Setting seeds does not give reproducible code

shrbrh · February 17, 2023, 2:28am

Hi, I am trying to reproduce the results of my pytorch code, but it’s giving different values every time I run it. I have set the seed as follows:

seed = 42
numpy.random.seed(seed)
random.seed(seed)
torch.manual_seed(seed)
torch.cuda.manual_seed(seed)
tf.random.set_seed(seed)
tf.experimental.numpy.random.seed(seed)
tf.compat.v1.set_random_seed(seed)

# When running on the CuDNN backend, two further options must be set
torch.backends.cudnn.deterministic = True
torch.backends.cudnn.benchmark = True

#For tensorflow
os.environ['TF_CUDNN_DETERMINISTIC'] = '1'
os.environ['TF_DETERMINISTIC_OPS'] = '1'
	
# Set a fixed value for the hash seed
os.environ["PYTHONHASHSEED"] = str(seed)

Did I miss anything?

eqy · February 17, 2023, 2:43am

Have you narrowed it down to a particular operation or operation(s) that exhibit non-determinism? Note that the docs also recommend torch.backends.cudnn.benchmark = False for determinism: Reproducibility — PyTorch 1.13 documentation

shrbrh · February 17, 2023, 6:20am

@eqy I tried setting torch.backends.cudnn.benchmark = False but it’s still not working.
I am actually training a GAN, and the loss values and discriminator probability outputs for real/fake are different every time I run the code.

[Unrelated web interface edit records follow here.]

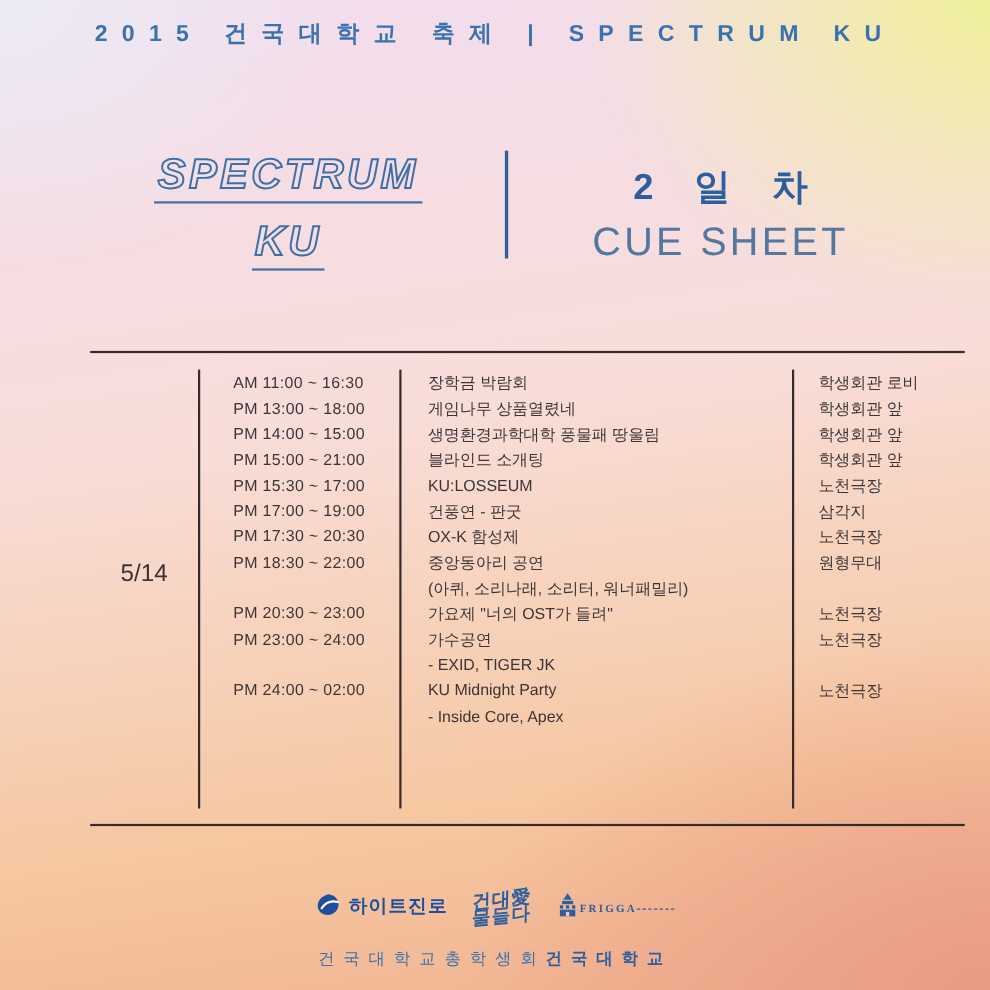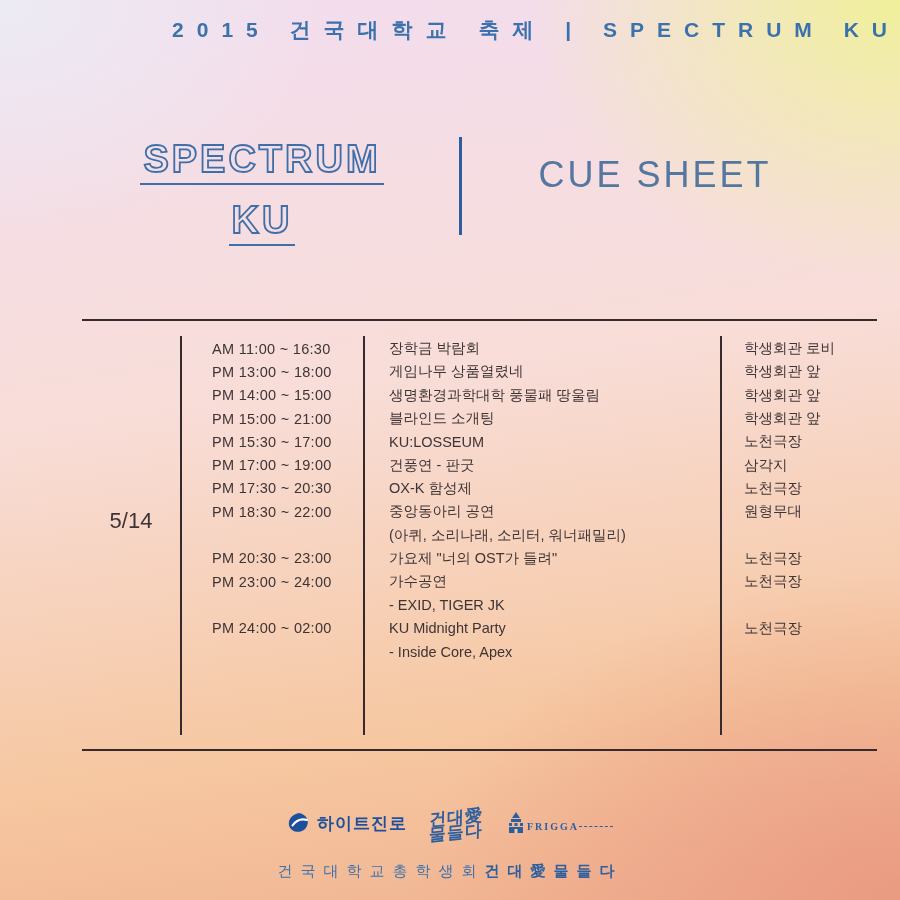--- a/index.html
+++ b/index.html
@@ -10,36 +10,37 @@
     font-family:"Liberation Sans", sans-serif;
     background:
       radial-gradient(ellipse 55% 42% at 100% 0%, rgba(240,241,150,0.95) 0%, rgba(240,241,150,0) 75%),
       radial-gradient(ellipse 48% 36% at 0% 0%, rgba(236,235,244,1) 0%, rgba(236,235,244,0) 75%),
       radial-gradient(ellipse 75% 50% at 100% 100%, rgba(233,151,128,0.85) 0%, rgba(233,151,128,0) 72%),
       linear-gradient(172deg, #f3dded 4%, #f8ddd8 42%, #f6c7a0 78%, #f0b190 100%);
   }
   
   .header-line{
     position:absolute;top:16px;left:0;right:0;
-    text-align:right;
+    text-align:center;
     font-size:21px;font-weight:bold;
     letter-spacing:13px;
     color:#3b72ad;
     white-space:nowrap;
   }
   
   .logo-col{position:absolute;left:82px;top:140px;width:360px;text-align:center;}
   .outline-text{
     display:inline-block;
     font-size:38px;font-weight:bold;letter-spacing:3px;
     color:transparent;
     -webkit-text-stroke:1.8px #3f6fa9;
     border-bottom:2px solid #3f6fa9;
     padding:0 3px 5px 3px;
     line-height:1.0;
+    font-style:italic;
   }
   @supports not (-webkit-text-stroke: 1px black){
     .outline-text{color:#3f6fa9;}
   }
   .logo-line2{margin-top:16px;}
   .title-divider{
     position:absolute;left:459px;top:137px;
     width:3px;height:98px;background:#2d5f9f;
   }
   .day-col{position:absolute;left:500px;top:148px;width:310px;text-align:center;}
@@ -103,20 +104,21 @@
   <div class="header-line">2015 건국대학교 축제 | SPECTRUM KU</div>
 
   <div class="logo-col">
     <div><span class="outline-text">SPECTRUM</span></div>
     <div class="logo-line2"><span class="outline-text">KU</span></div>
   </div>
 
   <div class="title-divider"></div>
 
   <div class="day-col">
+    <div class="day-label">2 일 차</div>
     <div class="sheet-label">CUE SHEET</div>
   </div>
 
   <div class="hline top"></div>
   <div class="hline bottom"></div>
   <div class="vline v1"></div>
   <div class="vline v2"></div>
   <div class="vline v3"></div>
 
   <div class="date-cell">5/14</div>
@@ -233,16 +235,16 @@
           <rect x="4" y="15" width="14" height="6" fill="#2d5f9f"></rect>
           <rect x="9.5" y="17" width="3" height="4" fill="#f6c7a0"></rect>
         </svg>
       </span>
       <span class="frigga-label">FRIGGA</span>
       <span class="frigga-sub"></span>
     </div>
   </div>
 
   <div class="org-line">
-    <span>건국대학교총학생회</span><span class="bold-part">건대愛물들다</span>
+    <span>건국대학교총학생회</span><span class="bold-part">건국대학교</span>
   </div>
 
 </div>
 
 </body></html>

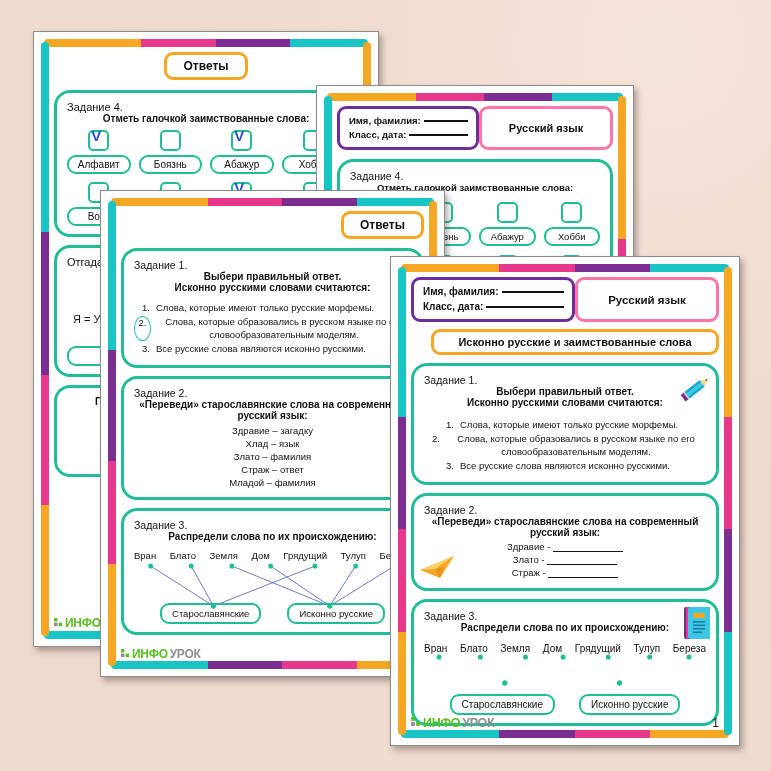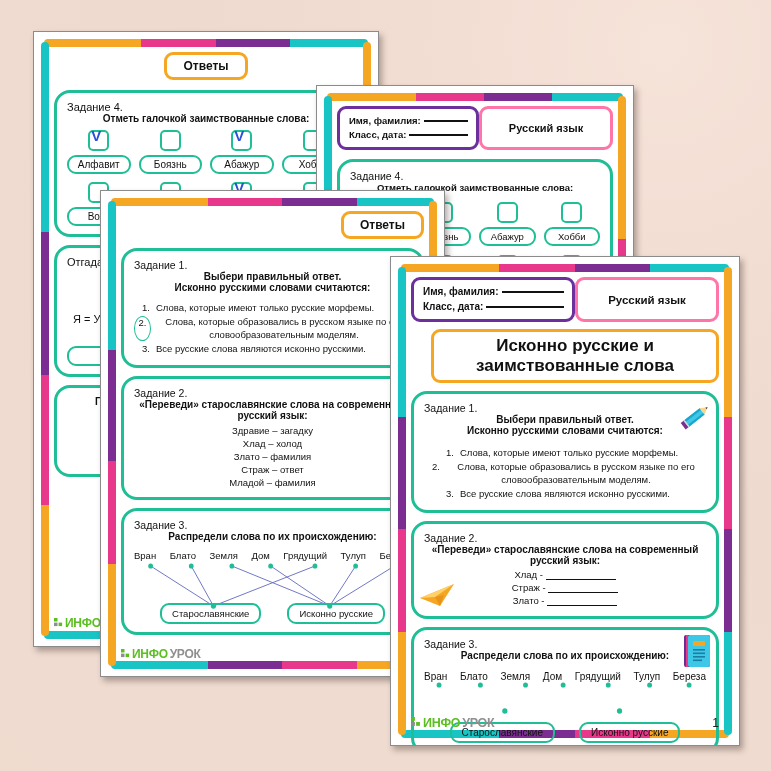--- a/index.html
+++ b/index.html
@@ -387,21 +387,21 @@
               <span class="txt">Все русские слова являются исконно русскими.</span>
             </li>
         </ul>
       </div>
       <div class="panel">
         <div class="ttl" style="font-size:10.5px;">Задание 2.</div>
         <div class="sub" style="font-size:10px;">«Переведи» старославянские слова на современный</div>
         <div class="sub" style="font-size:10px;">русский язык:</div>
         <div style="margin-top:4px;">
           <div class="pairline"><span>Здравие</span> <span>–</span> <span>загадку</span></div>
-          <div class="pairline"><span>Хлад</span> <span>–</span> <span>холод</span></div>
+          <div class="pairline"><span>Хлад</span> <span>–</span> <span>язык</span></div>
           <div class="pairline"><span>Злато</span> <span>–</span> <span>фамилия</span></div>
           <div class="pairline"><span>Страж</span> <span>–</span> <span>ответ</span></div>
           <div class="pairline"><span>Младой</span> <span>–</span> <span>фамилия</span></div>
         </div>
       </div>
       <div class="panel">
         <div class="ttl" style="font-size:10.5px;">Задание 3.</div>
         <div class="sub" style="font-size:10px;">Распредели слова по их происхождению:</div>
         <div class="sortwrap" style="height:74px;margin-top:8px;">
           <svg class="links" viewBox="0 0 300 74" preserveAspectRatio="none">
@@ -488,21 +488,21 @@
               <span>Имя, фамилия:</span>
               <span class="rule"></span>
             </div>
           <div class="ln">
               <span>Класс, дата:</span>
               <span class="rule"></span>
             </div>
         </div>
         <div class="subjbox" style="font-size:11.5px;width:118px;">Русский язык</div>
       </div>
-      <div class="titlebox" style="font-size:17px;margin-left:20px;">Исконно русские и заимствованные слова</div>
+      <div class="titlebox" style="font-size:11px;margin-left:20px;">Исконно русские и заимствованные слова</div>
 
       <div class="panel">
         <svg class="deco" width="34" height="34" viewBox="0 0 34 34" style="right:4px;top:6px;">
           <g transform="rotate(-38 17 17)">
             <rect x="6" y="13" width="20" height="8" fill="#3ec8e8"></rect>
             <rect x="6" y="13" width="20" height="2.2" fill="#1aa6cc"></rect>
             <rect x="6" y="18.8" width="20" height="2.2" fill="#1aa6cc"></rect>
             <polygon points="26,13 33,17 26,21" fill="#f7d58a"></polygon>
             <polygon points="31,16 33,17 31,18" fill="#3a3a3a"></polygon>
             <rect x="2" y="13" width="4" height="8" fill="#7b2d92"></rect>
@@ -531,23 +531,23 @@
       <div class="panel">
         <svg class="deco" width="40" height="30" viewBox="0 0 40 30" style="left:4px;bottom:6px;">
           <polygon points="2,18 36,4 22,26" fill="#f5a623"></polygon>
           <polygon points="2,18 36,4 17,17" fill="#ffd166"></polygon>
           <polygon points="17,17 22,26 26,15" fill="#e8941a"></polygon>
         </svg>
         <div class="ttl" style="font-size:10.5px;">Задание 2.</div>
         <div class="sub" style="font-size:10px;">«Переведи» старославянские слова на современный</div>
         <div class="sub" style="font-size:10px;">русский язык:</div>
         <div style="margin-top:3px;">
-          <div class="pairline"><span>Хлад</span> <span>-</span> <span class="blank"></span></div>
+          <div class="pairline"><span>Здравие</span> <span>-</span> <span class="blank"></span></div>
+          <div class="pairline"><span>Злато</span> <span>-</span> <span class="blank"></span></div>
           <div class="pairline"><span>Страж</span> <span>-</span> <span class="blank"></span></div>
-          <div class="pairline"><span>Злато</span> <span>-</span> <span class="blank"></span></div>
         </div>
       </div>
 
       <div class="panel">
         <svg class="deco" width="28" height="34" viewBox="0 0 28 34" style="right:5px;top:4px;">
           <rect x="1" y="1" width="26" height="32" rx="2" fill="#6b2d8f"></rect>
           <rect x="5" y="1" width="22" height="32" rx="2" fill="#3ec8e8"></rect>
           <rect x="3" y="1" width="2" height="32" fill="#e8388c"></rect>
           <rect x="10" y="7" width="12" height="5" rx="1" fill="#f5a623"></rect>
           <rect x="10" y="15" width="12" height="1.6" fill="#1a7ea3"></rect>

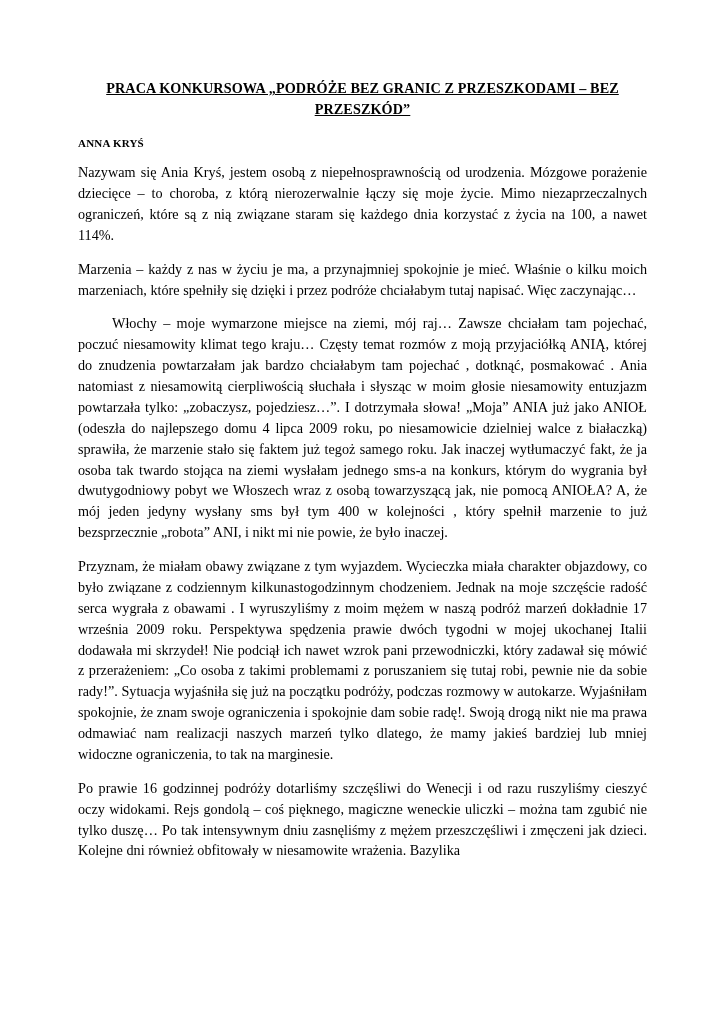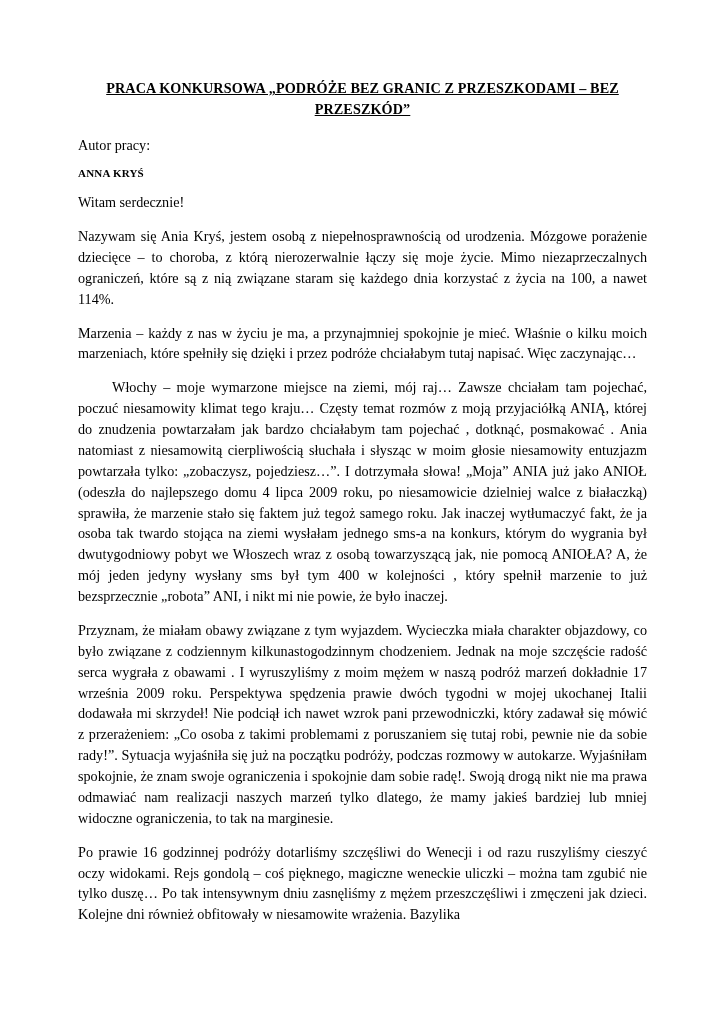--- a/index.html
+++ b/index.html
@@ -51,25 +51,23 @@
     text-indent: 34px;
   }
 </style>
 </head>
 <body>
 
 <div class="page">
 
   <h1 class="doc-title">PRACA KONKURSOWA „PODRÓŻE BEZ GRANIC Z PRZESZKODAMI – BEZ PRZESZKÓD”</h1>
 
-  <p class="author-label">Autor pracy:</p>
 
   <p class="author-name">ANNA KRYŚ</p>
 
-  <p class="para">Witam serdecznie!</p>
 
   <p class="para">Nazywam się Ania Kryś, jestem osobą z niepełnosprawnością od urodzenia. Mózgowe porażenie dziecięce – to choroba, z którą nierozerwalnie łączy się moje życie. Mimo niezaprzeczalnych ograniczeń, które są z nią związane staram się każdego dnia korzystać z życia na 100, a nawet 114%.</p>
 
   <p class="para">Marzenia – każdy z nas w życiu je ma, a przynajmniej spokojnie je mieć. Właśnie o kilku moich marzeniach, które spełniły się dzięki i przez podróże chciałabym tutaj napisać. Więc zaczynając…</p>
 
   <p class="para indent">Włochy – moje wymarzone miejsce na ziemi, mój raj… Zawsze chciałam tam pojechać, poczuć niesamowity klimat tego kraju… Częsty temat rozmów z moją przyjaciółką ANIĄ, której do znudzenia powtarzałam jak bardzo chciałabym tam pojechać , dotknąć, posmakować . Ania natomiast z niesamowitą cierpliwością słuchała i słysząc w moim głosie niesamowity entuzjazm powtarzała tylko: „zobaczysz, pojedziesz…”. I dotrzymała słowa! „Moja” ANIA już jako ANIOŁ (odeszła do najlepszego domu 4 lipca 2009 roku, po niesamowicie dzielniej walce z białaczką) sprawiła, że marzenie stało się faktem już tegoż samego roku. Jak inaczej wytłumaczyć fakt, że ja osoba tak twardo stojąca na ziemi wysłałam jednego sms-a na konkurs, którym do wygrania był dwutygodniowy pobyt we Włoszech wraz z osobą towarzyszącą jak, nie pomocą ANIOŁA? A, że mój jeden jedyny wysłany sms był tym 400 w kolejności , który spełnił marzenie to już bezsprzecznie „robota” ANI, i nikt mi nie powie, że było inaczej.</p>
 
   <p class="para">Przyznam, że miałam obawy związane z tym wyjazdem. Wycieczka miała charakter objazdowy, co było związane z codziennym kilkunastogodzinnym chodzeniem. Jednak na moje szczęście radość serca wygrała z obawami . I wyruszyliśmy z moim mężem w naszą podróż marzeń dokładnie 17 września 2009 roku. Perspektywa spędzenia prawie dwóch tygodni w mojej ukochanej Italii dodawała mi skrzydeł! Nie podciął ich nawet wzrok pani przewodniczki, który zadawał się mówić z przerażeniem: „Co osoba z takimi problemami z poruszaniem się tutaj robi, pewnie nie da sobie rady!”. Sytuacja wyjaśniła się już na początku podróży, podczas rozmowy w autokarze. Wyjaśniłam spokojnie, że znam swoje ograniczenia i spokojnie dam sobie radę!. Swoją drogą nikt nie ma prawa odmawiać nam realizacji naszych marzeń tylko dlatego, że mamy jakieś bardziej lub mniej widoczne ograniczenia, to tak na marginesie.</p>
 
   <p class="para">Po prawie 16 godzinnej podróży dotarliśmy szczęśliwi do Wenecji i od razu ruszyliśmy cieszyć oczy widokami. Rejs gondolą – coś pięknego, magiczne weneckie uliczki – można tam zgubić nie tylko duszę… Po  tak intensywnym dniu zasnęliśmy z mężem przeszczęśliwi i zmęczeni jak dzieci. Kolejne dni również obfitowały w niesamowite wrażenia. Bazylika</p>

ptrblck · February 17, 2023, 7:34am

Could you try to narrow down the part of the code which creates the non-deterministic values and post the code snippet here, please?

shrbrh · February 17, 2023, 12:01pm

@ptrblck Actually I am getting non-deterministic values for multiple outputs. Upon searching for solutions, I got a post here that says setting num_workers = 0 for Dataloader works. I tried that but it still doesn’t work for me. But by making a few changes I am thinking it has something to do with the Dataloader part of my code. Here is the snippet:

content_iter = iter(data.DataLoader(
    content_dataset, batch_size=4,
    sampler=InfiniteSamplerWrapper(content_dataset),
    num_workers=16))
style_iter = iter(data.DataLoader(
    style_dataset, batch_size=number_of_styles,
    sampler=InfiniteSamplerWrapper(style_dataset),
    num_workers=16))

Here, number_of_styles is 19.
And the InfiniteSamplerWrapper method is defined in a different file as follows:

import numpy as np
from torch.utils import data

def InfiniteSampler(n):
    # i = 0
    i = n - 1
    order = np.random.permutation(n)
    while True:
        yield order[i]
        i += 1
        if i >= n:
            np.random.seed(1)
            order = np.random.permutation(n)
            i = 0


class InfiniteSamplerWrapper(data.sampler.Sampler):
    def __init__(self, data_source):
        self.num_samples = len(data_source)
        #print("Num samples:",self.num_samples)

    def __iter__(self):
        return iter(InfiniteSampler(self.num_samples))

    def __len__(self):
        return 2 ** 31

If I leave np.random.seed() as it is without specifying any number inside the braces, I get all different values from the beginning. Whereas, if I use np.random.seed(1) I get the exact values for the first iteration, then it starts to change from the second iteration.

ptrblck · February 17, 2023, 5:38pm

Your code is unfortunately not executable so that I won’t be able to debug it. If you are using multiple worked you would have to use the worker_init_fn to seed third party libs such as numpy.

nwn · February 27, 2023, 2:56pm

Just a wild guess, therefor no guarantee that it will work. Have you tried setting the dataloader seed?